## EXERCISE REQUIREMENTS
For this exercise, reproduce the entries below exactly, but only from the line containing "tax: 13.5% = 111.19 -> 23% = 189.66" through the line containing "Taite Grape Dove", both included.

Records excerpted from a collection
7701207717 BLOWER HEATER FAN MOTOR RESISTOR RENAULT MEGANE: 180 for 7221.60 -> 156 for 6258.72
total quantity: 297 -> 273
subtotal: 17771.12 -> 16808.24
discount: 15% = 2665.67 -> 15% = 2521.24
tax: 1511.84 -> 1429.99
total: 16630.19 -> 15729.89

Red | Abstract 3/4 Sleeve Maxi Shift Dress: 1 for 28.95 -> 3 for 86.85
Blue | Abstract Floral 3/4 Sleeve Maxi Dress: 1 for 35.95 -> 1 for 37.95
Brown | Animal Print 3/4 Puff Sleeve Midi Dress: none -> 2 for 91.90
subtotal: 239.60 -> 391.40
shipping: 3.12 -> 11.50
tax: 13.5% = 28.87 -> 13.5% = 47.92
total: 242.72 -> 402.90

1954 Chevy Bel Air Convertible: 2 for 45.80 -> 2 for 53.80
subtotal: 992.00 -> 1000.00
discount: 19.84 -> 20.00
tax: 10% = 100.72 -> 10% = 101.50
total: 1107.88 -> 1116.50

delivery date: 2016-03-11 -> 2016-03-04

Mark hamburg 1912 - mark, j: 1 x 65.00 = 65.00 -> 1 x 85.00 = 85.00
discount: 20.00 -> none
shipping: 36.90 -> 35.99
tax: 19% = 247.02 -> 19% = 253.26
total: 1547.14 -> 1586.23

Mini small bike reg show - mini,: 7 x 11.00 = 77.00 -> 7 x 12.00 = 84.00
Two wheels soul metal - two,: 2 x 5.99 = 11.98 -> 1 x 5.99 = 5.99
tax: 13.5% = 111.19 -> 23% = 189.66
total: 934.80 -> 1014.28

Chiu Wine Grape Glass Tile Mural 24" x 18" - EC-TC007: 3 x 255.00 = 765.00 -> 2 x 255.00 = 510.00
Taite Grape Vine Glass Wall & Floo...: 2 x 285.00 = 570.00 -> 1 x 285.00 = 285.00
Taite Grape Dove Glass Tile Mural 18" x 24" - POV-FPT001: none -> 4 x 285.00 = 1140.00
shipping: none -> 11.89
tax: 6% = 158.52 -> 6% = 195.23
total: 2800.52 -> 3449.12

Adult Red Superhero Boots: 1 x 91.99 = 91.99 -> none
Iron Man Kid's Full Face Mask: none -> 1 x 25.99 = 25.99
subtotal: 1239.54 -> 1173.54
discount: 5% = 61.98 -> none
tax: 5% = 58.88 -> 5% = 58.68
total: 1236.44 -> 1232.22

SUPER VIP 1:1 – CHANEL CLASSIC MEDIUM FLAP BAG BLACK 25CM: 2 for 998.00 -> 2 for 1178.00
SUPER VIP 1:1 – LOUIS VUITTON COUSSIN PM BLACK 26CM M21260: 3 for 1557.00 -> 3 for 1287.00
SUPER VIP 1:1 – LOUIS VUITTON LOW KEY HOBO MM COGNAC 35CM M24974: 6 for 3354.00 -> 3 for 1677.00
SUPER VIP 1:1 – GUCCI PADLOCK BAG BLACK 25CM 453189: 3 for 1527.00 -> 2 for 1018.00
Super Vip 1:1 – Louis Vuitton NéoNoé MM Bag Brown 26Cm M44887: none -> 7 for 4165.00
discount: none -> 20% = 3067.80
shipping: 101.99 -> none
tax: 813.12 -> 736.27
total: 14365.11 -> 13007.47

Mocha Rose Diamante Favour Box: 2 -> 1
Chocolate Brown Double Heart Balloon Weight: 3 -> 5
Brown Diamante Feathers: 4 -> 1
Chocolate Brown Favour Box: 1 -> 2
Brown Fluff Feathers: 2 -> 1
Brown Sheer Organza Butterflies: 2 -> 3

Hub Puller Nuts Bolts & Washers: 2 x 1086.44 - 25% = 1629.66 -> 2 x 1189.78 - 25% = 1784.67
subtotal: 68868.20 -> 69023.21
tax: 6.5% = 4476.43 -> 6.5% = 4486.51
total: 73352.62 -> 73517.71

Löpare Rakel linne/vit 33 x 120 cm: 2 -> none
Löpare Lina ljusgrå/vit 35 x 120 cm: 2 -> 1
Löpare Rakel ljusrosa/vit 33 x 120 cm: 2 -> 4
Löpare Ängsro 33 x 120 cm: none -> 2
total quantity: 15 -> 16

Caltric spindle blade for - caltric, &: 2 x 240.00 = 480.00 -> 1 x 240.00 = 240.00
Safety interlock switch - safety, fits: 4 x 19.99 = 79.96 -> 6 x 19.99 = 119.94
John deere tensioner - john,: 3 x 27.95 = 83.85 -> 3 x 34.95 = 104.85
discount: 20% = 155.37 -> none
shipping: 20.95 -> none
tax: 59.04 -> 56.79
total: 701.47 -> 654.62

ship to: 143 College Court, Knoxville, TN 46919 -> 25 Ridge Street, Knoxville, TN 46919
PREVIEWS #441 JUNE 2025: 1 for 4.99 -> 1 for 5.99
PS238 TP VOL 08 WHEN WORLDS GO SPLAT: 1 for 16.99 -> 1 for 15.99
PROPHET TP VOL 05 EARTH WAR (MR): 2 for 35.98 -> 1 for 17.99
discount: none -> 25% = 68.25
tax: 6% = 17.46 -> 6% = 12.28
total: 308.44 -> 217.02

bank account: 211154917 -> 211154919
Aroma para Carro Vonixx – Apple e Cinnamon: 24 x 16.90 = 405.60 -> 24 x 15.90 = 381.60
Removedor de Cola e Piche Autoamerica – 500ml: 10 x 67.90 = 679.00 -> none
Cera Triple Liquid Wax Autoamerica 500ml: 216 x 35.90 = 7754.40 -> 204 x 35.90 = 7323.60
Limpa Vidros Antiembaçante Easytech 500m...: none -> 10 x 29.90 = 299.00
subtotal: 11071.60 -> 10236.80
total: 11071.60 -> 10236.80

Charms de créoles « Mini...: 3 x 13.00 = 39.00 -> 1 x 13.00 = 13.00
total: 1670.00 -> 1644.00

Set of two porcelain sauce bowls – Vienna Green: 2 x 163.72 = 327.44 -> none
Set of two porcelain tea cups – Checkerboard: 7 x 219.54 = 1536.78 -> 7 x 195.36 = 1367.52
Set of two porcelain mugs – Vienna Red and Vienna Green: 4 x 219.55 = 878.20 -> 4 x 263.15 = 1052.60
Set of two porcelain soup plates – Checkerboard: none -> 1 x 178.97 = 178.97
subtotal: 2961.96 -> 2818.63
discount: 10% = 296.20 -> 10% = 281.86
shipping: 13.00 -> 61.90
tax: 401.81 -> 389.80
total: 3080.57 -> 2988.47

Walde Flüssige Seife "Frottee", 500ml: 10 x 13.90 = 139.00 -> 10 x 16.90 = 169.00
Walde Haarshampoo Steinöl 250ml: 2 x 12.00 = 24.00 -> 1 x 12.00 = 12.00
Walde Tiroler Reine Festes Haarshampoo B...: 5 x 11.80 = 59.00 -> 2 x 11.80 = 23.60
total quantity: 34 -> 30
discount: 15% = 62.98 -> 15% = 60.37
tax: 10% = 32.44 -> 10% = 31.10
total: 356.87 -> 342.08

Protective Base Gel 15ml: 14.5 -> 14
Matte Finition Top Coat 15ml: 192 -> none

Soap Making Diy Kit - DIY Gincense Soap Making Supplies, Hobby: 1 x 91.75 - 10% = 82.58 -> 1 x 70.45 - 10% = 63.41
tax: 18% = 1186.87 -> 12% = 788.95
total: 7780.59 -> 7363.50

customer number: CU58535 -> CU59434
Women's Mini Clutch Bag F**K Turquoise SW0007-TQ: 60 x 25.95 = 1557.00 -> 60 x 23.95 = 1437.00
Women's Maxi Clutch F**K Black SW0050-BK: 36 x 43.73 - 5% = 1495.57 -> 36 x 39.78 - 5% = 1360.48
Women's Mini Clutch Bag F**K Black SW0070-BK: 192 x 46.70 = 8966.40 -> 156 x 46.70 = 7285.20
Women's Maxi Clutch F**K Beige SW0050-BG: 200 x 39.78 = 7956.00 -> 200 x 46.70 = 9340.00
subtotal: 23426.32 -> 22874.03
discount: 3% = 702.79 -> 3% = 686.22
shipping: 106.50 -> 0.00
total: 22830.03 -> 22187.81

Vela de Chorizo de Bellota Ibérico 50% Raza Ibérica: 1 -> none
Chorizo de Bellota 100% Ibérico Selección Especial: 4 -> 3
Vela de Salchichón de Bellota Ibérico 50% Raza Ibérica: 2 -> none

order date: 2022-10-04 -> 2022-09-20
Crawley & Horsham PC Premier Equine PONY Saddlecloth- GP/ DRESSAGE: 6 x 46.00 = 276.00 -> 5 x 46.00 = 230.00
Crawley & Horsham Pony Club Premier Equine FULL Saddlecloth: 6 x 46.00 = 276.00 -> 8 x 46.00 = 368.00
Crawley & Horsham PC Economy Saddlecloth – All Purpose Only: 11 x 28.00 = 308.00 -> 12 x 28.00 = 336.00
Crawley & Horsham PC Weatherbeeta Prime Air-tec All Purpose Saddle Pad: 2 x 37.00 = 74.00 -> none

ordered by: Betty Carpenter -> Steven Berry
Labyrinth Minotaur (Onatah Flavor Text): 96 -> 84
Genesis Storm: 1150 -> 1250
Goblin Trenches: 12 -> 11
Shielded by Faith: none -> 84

## SOLUTION TO THIS EXERCISE
tax: 13.5% = 111.19 -> 23% = 189.66
total: 934.80 -> 1014.28

Chiu Wine Grape Glass Tile Mural 24" x 18" - EC-TC007: 3 x 255.00 = 765.00 -> 2 x 255.00 = 510.00
Taite Grape Vine Glass Wall & Floo...: 2 x 285.00 = 570.00 -> 1 x 285.00 = 285.00
Taite Grape Dove Glass Tile Mural 18" x 24" - POV-FPT001: none -> 4 x 285.00 = 1140.00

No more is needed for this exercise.